Thread: BUG #14044: Queries immediately conflict with recovery when recovery_min_apply_delay is used
BUG #14044: Queries immediately conflict with recovery when recovery_min_apply_delay is used
From
josnyder@yelp.com
Date:
The following bug has been logged on the website: Bug reference: 14044 Logged by: Josh Snyder Email address: josnyder@yelp.com PostgreSQL version: 9.5.1 Operating system: Ubuntu 14.04 (Trusty) Description: I encountered an issue using a hot standby together with recovery_min_apply_delay.
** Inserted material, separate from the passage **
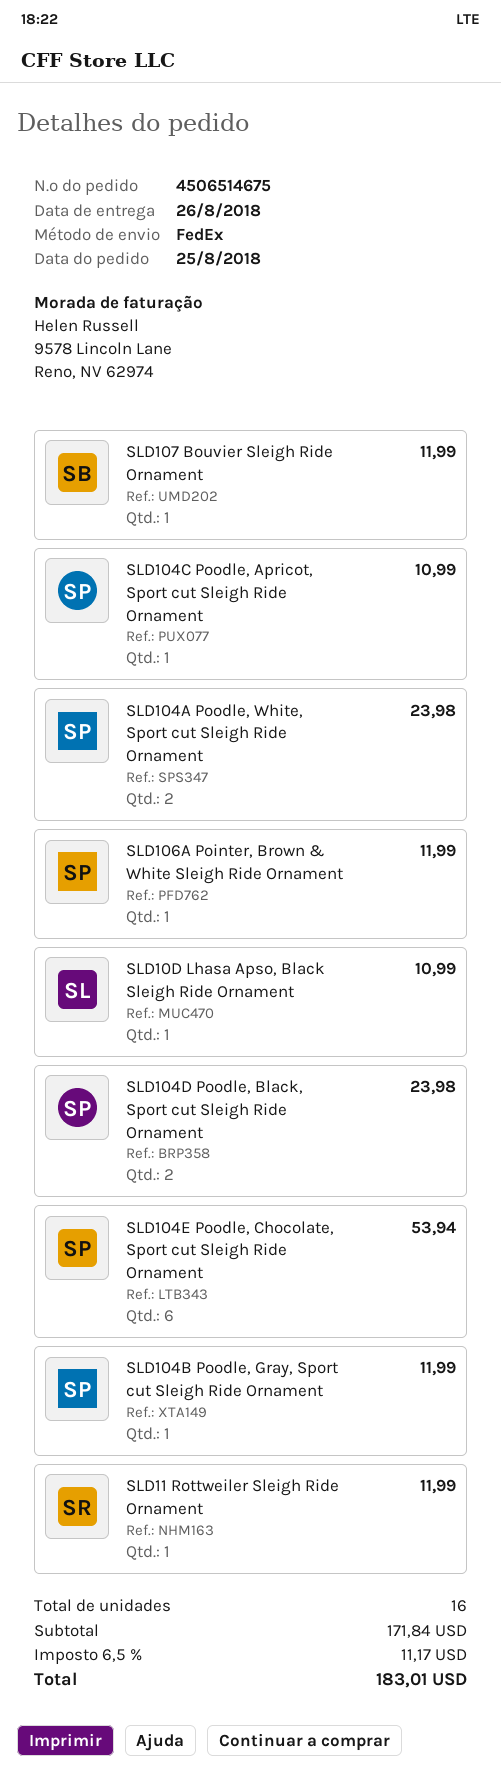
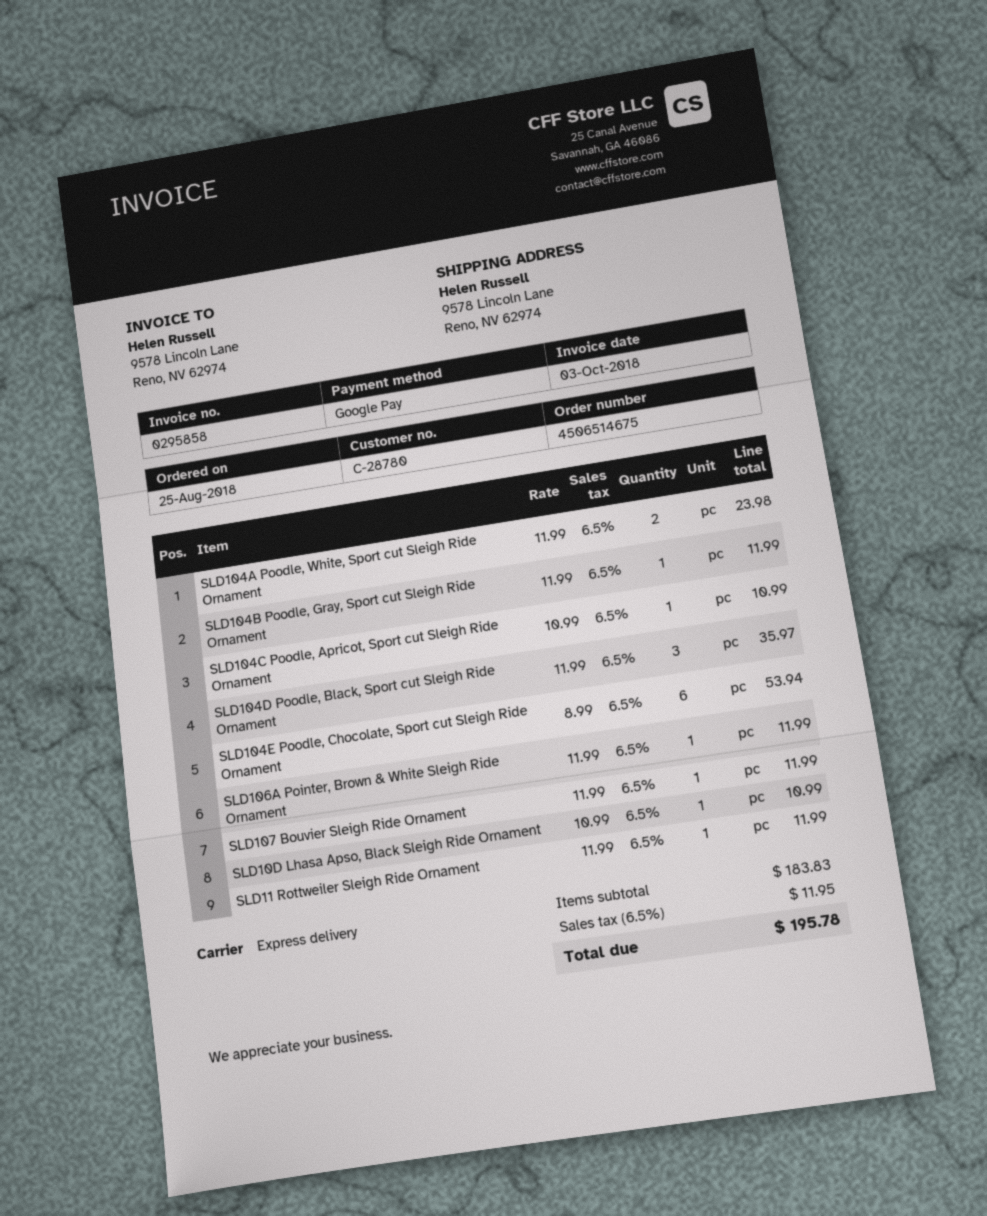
shipping method: FedEx -> express
SLD104D Poodle, Black, Sport cut Sleigh Ride Ornament: 2 for 23.98 -> 3 for 35.97
subtotal: 171.84 -> 183.83
tax: 6.5% = 11.17 -> 6.5% = 11.95
total: 183.01 -> 195.78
For context, we would like to use a small recovery_min_apply_delay (on the order of seconds) to make bugs in our application's handling readily apparent. We are trying to avoid situations where a feature works by coincidence only because replication delay is low. In this case, recovery_min_apply_delay was 5 seconds. max_standby_streaming_delay and max_standby_archive_delay are both 180 minutes. Approximately 180 minutes after recovery_min_apply_delay was set (and Postgres restarted), our application began to experience errors of the form: ERROR: canceling statement due to conflict with recovery DETAIL: User query might have needed to see row versions that must be removed The queries in question were SELECTs that typically returned in less than a millisecond, and were executed outside of a transaction. Under these circumstances, I expected the replica to allow these queries to run for up to 180 minutes before cancelling them due to recovery conflict. A comment in xlog.c appears to explain this behavior: * We only advance XLogReceiptTime when we obtain fresh * WAL from walreceiver and observe that we had already * processed everything before the most recent "chunk" * that it flushed to disk. In steady state where we are * keeping up with the incoming data, XLogReceiptTime will * be updated on each cycle. When we are behind, * XLogReceiptTime will not advance, so the grace time * allotted to conflicting queries will decrease. */ Based on this comment, it appears that using recovery_min_apply_delay on a hot standby is inadvisable. As far as I can tell, this incompatibility is not documented anywhere. Calling out the incompatibility in documentation would help. But it is also unclear to the novice reader (such as myself) why we elect not to update XLogReceiptTime if there is outstanding WAL data to process. Or, semi-equivalently, why should "grace time allotted to conflicting queries" ever fall below max_standby_streaming_delay - <current delay>?